I’m taken for my MRI scan around nine a.m. and then delivered back to the ward. The exhaustion finally overcomes me, and I sleep into the early afternoon. I’m not long awake and am picking at my lunch when a petite middle-aged woman with long dark hair pulled into a ponytail enters the room.

‘Alex? Good afternoon, I’m Dr Kasani. How are you feeling today?’

‘Much the same, unfortunately,’ I reply.

‘Can you tell me what happened yesterday? And a bit more about what symptoms you’ve been experiencing?’

I give her a comprehensive run-down, which she listens to intently. She’s very focused. There’s no peripheral chat.

‘Do you mind if I do some physical checks?’ she asks once I’m done.

‘Of course.’

She performs the same tests I experienced while in hospital in Glasgow and several times after that during my outpatient appointments. Some of it is painfully difficult given my current predicament.

‘OK, Alex,’ she says eventually. ‘I think I’ve put you through enough for now. I have good news for you.’

‘Oh?’

‘From reviewing your MRI scan and listening to your description of your symptoms, I do not think that this is a relapse.’

‘What?’ I look at her in confusion. ‘If it’s not a relapse, whatiswrong with me? Because this is not normal.’

‘You have a viral infection – probably one of the winter bugs that’s doing the rounds – which, I believe, has exacerbated your existing symptoms.’

‘Are… you sure? I can’t get out of bed. I can barely move. And I don’t really have a sore throat or anything.’

‘I am quite sure. These viruses come in many guises. You are running a fever, so my guess is a flu-like illness. Your MRI scan also shows no change from the last one. All this suggests to me this is not a relapse.’

‘So, once the virus runs its course, I’ll be OK?’

‘I expect you will be back to how you are normally. But it might take a couple of weeks. You must also contact your doctor if you do not recover in this timeframe, but I would be very surprised if this were the case.’

As I take all this in, it’s like I’ve been handed my life back. ‘Thank you, Doctor.
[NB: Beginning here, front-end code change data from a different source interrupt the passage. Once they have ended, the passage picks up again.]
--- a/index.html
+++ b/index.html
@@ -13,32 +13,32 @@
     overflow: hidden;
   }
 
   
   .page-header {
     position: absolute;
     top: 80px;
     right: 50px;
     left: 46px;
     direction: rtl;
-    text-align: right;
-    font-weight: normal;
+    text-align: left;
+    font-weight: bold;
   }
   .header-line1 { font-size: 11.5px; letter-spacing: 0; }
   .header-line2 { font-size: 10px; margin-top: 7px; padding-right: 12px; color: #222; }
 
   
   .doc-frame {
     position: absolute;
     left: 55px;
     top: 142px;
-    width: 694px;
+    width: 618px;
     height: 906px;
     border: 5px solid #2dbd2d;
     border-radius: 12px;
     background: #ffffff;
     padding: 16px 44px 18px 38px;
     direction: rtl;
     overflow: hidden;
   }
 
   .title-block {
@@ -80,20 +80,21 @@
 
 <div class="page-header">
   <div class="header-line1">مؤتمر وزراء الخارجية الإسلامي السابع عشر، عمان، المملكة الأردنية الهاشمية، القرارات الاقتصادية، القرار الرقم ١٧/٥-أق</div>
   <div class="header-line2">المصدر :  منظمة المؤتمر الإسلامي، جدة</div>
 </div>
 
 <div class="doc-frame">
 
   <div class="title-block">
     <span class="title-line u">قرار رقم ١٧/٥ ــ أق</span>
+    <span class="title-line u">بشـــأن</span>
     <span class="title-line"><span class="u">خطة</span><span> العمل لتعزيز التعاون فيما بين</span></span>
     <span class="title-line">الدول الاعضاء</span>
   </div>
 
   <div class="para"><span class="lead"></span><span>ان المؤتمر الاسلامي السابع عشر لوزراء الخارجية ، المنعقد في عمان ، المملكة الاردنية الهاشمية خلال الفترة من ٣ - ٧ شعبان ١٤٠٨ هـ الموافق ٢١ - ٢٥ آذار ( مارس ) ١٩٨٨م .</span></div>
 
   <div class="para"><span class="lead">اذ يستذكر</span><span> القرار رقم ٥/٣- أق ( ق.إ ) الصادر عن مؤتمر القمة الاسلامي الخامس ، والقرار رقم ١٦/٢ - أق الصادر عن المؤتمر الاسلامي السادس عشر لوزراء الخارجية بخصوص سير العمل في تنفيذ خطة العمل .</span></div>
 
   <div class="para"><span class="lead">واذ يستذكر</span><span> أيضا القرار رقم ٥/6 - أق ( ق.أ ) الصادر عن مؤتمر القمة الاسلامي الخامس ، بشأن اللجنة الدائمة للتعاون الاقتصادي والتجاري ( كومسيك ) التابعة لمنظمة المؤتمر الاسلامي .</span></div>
You’ve no idea how good this news is.’

‘I have delivered this message many times over, so I have a fair idea.’ She gives me a warm smile. ‘We are going to keep you in for two to three nights to monitor your progress. I would also like you to see our occupational therapy department while you are here. My understanding is that you do not have a care plan in place. Creating one will help you cope better when a similar situation arises in the future.’

‘That’s fine. One thing I like in life is an effective plan.’
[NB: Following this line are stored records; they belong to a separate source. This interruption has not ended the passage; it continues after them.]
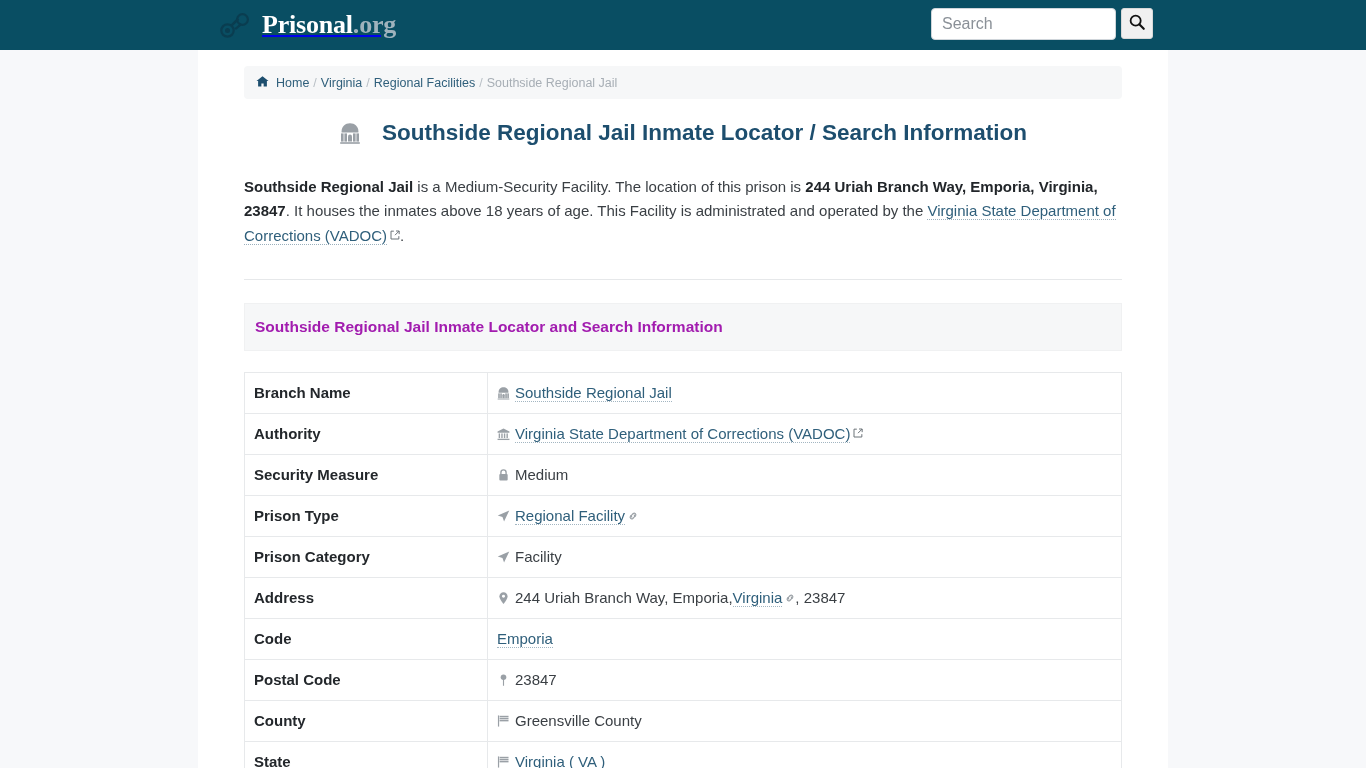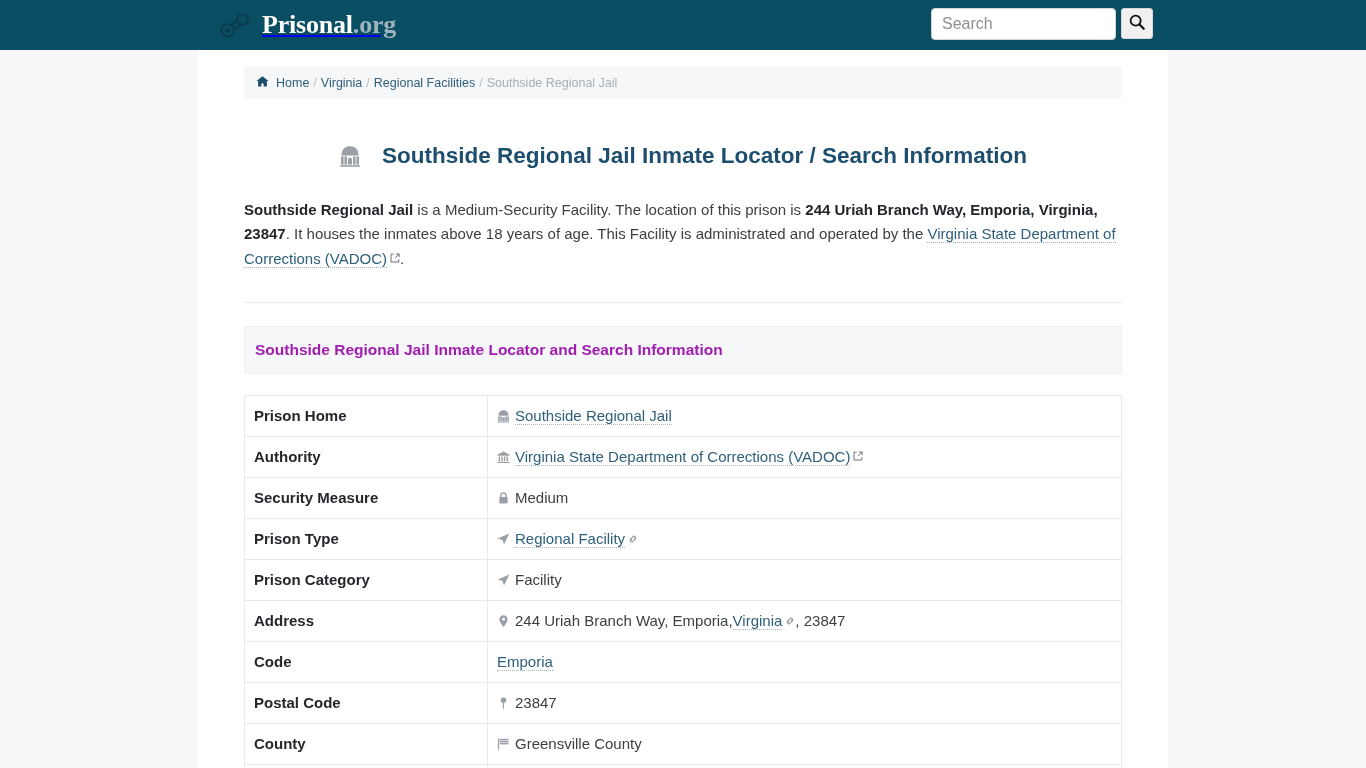--- a/index.html
+++ b/index.html
@@ -96,21 +96,21 @@
   .breadcrumb .sep { color: #b8bfc5; }
   .breadcrumb .current { color: #a7aeb5; }
   .home-icon { width: 13px; height: 13px; margin-right: 3px; vertical-align: -1px; }
 
   
   .page-title {
     text-align: center;
     font-size: 22.5px;
     font-weight: bold;
     color: #1d4e6e;
-    margin: 43px 0 0 0;
+    margin: 20px 0 0 0;
     display: flex;
     align-items: center;
     justify-content: center;
     gap: 21px;
     line-height: 1.2;
   }
   .title-icon { width: 22px; height: 22px; flex: none; }
 
   
   .intro {
@@ -257,21 +257,21 @@
   </p>
 
   <hr class="divider">
 
   <div class="table-caption">Southside Regional Jail Inmate Locator and Search Information</div>
 
   <table class="info-table">
     <tbody>
 
       <tr>
-        <td class="label">Prison Home</td>
+        <td class="label">Branch Name</td>
         <td class="value">
           <span class="val-inner">
             <span>
               <svg class="row-ico" viewBox="0 0 14 14" aria-hidden="true">
                   <g fill="#9aa0a6">
                     <path d="M7 0.8 C4 0.8 1.7 2.9 1.7 5.8 V6.6 H12.3 V5.8 C12.3 2.9 10 0.8 7 0.8 Z"></path>
                     <rect x="1.3" y="7.4" width="1.7" height="5.2"></rect>
                     <rect x="3.5" y="7.4" width="1.7" height="5.2"></rect>
                     <path d="M5.8 12.6 V9.3 a1.25 1.25 0 0 1 2.5 0 v3.3 z"></path>
                     <rect x="8.9" y="7.4" width="1.7" height="5.2"></rect>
‘I will get that organised then and hopefully the unit will see you tomorrow. I will also arrange for you to have the annual flu vaccination to reduce the risk of these events in the future. A serious flu can trigger a relapse, so we wish to avoid that where possible.’

‘Sure. Thank you. I think the doctor in Glasgow did mention that but I must have forgotten about it.’
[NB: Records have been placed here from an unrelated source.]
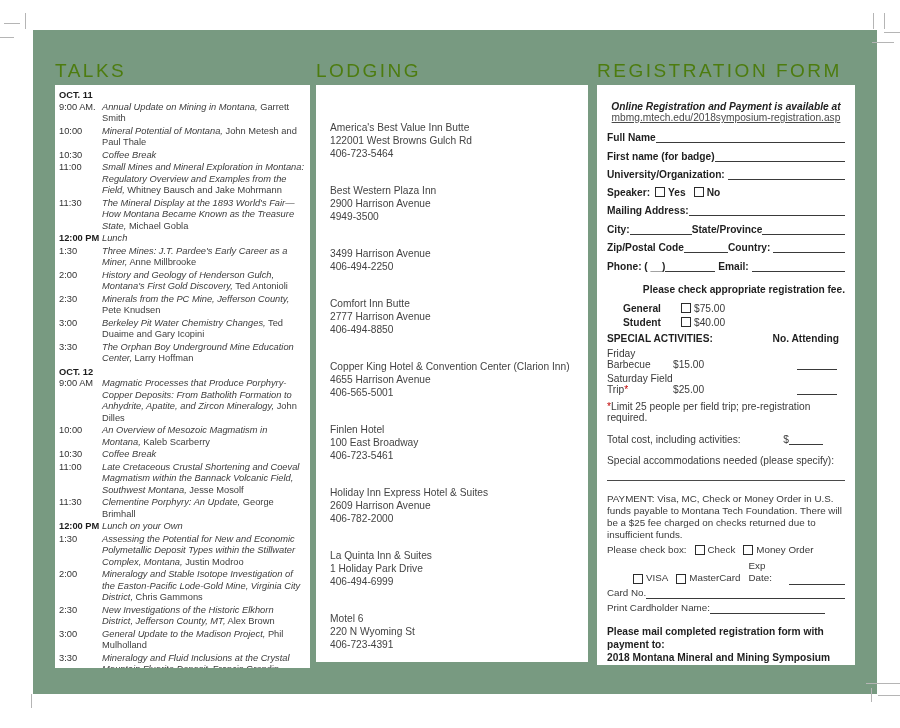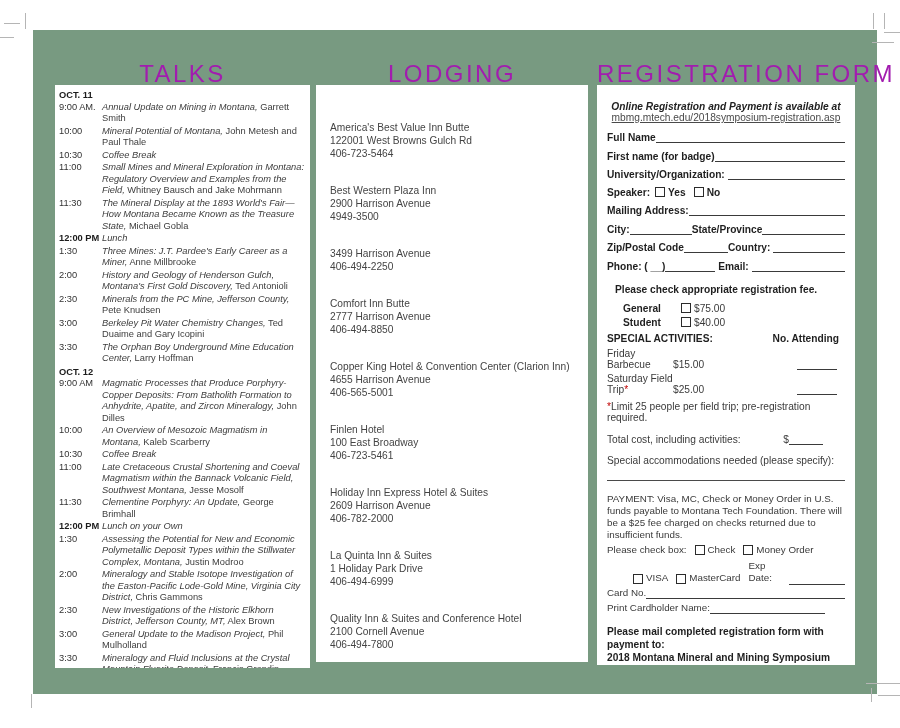--- a/index.html
+++ b/index.html
@@ -3,22 +3,22 @@
 <meta charset="utf-8">
 <style>
   html,body{margin:0;padding:0;}
   body{
     width:900px;height:728px;position:relative;background:#ffffff;
     font-family:"Liberation Sans","DejaVu Sans",sans-serif;color:#3a3a3a;
     overflow:hidden;
   }
   .panel{position:absolute;left:33px;top:30px;width:844px;height:664px;background:#789a81;}
   .col-heading{
-    position:absolute;top:60px;font-size:24px;letter-spacing:2.5px;color:#a21caf;
-    text-align:center;font-weight:400;white-space:nowrap;
+    position:absolute;top:60px;font-size:19px;letter-spacing:2.5px;color:#4d7c0f;
+    text-align:left;font-weight:400;white-space:nowrap;
   }
   #talks-heading{left:55px;width:255px;}
   #lodging-heading{left:316px;width:272px;}
   #registration-heading{left:597px;width:258px;}
   .box{position:absolute;top:85px;background:#ffffff;box-sizing:border-box;overflow:hidden;}
   #talks-box{left:55px;width:255px;height:583px;padding:3px 4px 3px 4px;}
   #lodging-box{left:316px;width:272px;height:577px;padding:12px 10px 10px 14px;}
   #registration-box{left:597px;width:258px;height:580px;padding:14px 10px 8px 10px;font-size:10.2px;}
 
   
@@ -49,21 +49,21 @@
   .feerow{display:flex;margin:0 0 3px 16px;}
   .fee-label{font-weight:bold;color:#1f1f1f;width:58px;}
   .actrow{display:flex;align-items:flex-end;margin-bottom:3px;}
   .act-label{flex:1;}
   .act-amt{width:58px;}
   .act-fill{width:40px;border-bottom:1px solid #3a3a3a;height:11px;margin-right:8px;}
   .small{font-size:9.8px;line-height:12.3px;}
   .rule{border-top:1.6px solid #4a4a4a;margin:2px 0 10px 0;}
   .bold-line{font-weight:bold;color:#1f1f1f;line-height:12.8px;}
   .mail-block div{line-height:12.8px;}
-  .mb4{margin-bottom:8px;}.mb8{margin-bottom:8px;}.mb10{margin-bottom:10px;}
+  .mb4{margin-bottom:8px;text-align:right;}.mb8{margin-bottom:8px;}.mb10{margin-bottom:10px;}
   .mt6{margin-top:6px;}.mt10{margin-top:10px;}.mt12{margin-top:12px;}
 
   .crop{position:absolute;background:#b5b5b5;}
 </style>
 </head>
 <body>
 
 <div class="panel"></div>
 
 <div class="crop" style="left:4px;top:23px;width:16px;height:1px;"></div>
@@ -212,20 +212,25 @@
         <div>Holiday Inn Express Hotel &amp; Suites</div>
         <div>2609 Harrison Avenue</div>
         <div>406-782-2000</div>
       </div>
       <div class="hotel">
         <div>La Quinta Inn &amp; Suites</div>
         <div>1 Holiday Park Drive</div>
         <div>406-494-6999</div>
       </div>
       <div class="hotel">
+        <div>Motel 6</div>
+        <div>220 N Wyoming St</div>
+        <div>406-723-4391</div>
+      </div>
+      <div class="hotel">
         <div>Quality Inn &amp; Suites and Conference Hotel</div>
         <div>2100 Cornell Avenue</div>
         <div>406-494-7800</div>
       </div>
       <div class="hotel">
         <div>Super 8 of Butte</div>
         <div>2929 Harrison Avenue</div>
         <div>406-494-6000</div>
       </div>
     </div>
‘It is a lot to take in when you are newly diagnosed. Now, please can I ask you to have a think about who might be able to offer you some support? We cannot discharge you until we know you have someone to help you manage, or that you can manage yourself; you are a bit away from that. I will pop by tomorrow to see how you are getting on.’

Dr Kasani lifts the folder at the end of my bed and scribbles down some notes, then gives me a quick nod and moves to the bed two down from mine for her next patient consultation.

I lie back and close my eyes, letting the reality of the situation sink in. It’s not a relapse. Hopefully it means I can get back to work in a couple of weeks, rather than a few months as I had first feared. But my positivity is short-lived as the other developments of the last twenty-four hours creep back into my consciousness. With Danielle having stuck the knife in and given it a damn good twist, what kind of work environment will I be going back to? One like it was back in Glasgow? Emmanuel won’t remove me from my role, I’m confident about that. But what about everyone else?

And that’s just work. I’ll no longer have Matt to brighten my evenings and weekends – or the band. Wonderful, gorgeous Matt. With whom I now realise, without doubt, I have fallen completely in love. An empty, sick feeling develops in the pit of my stomach.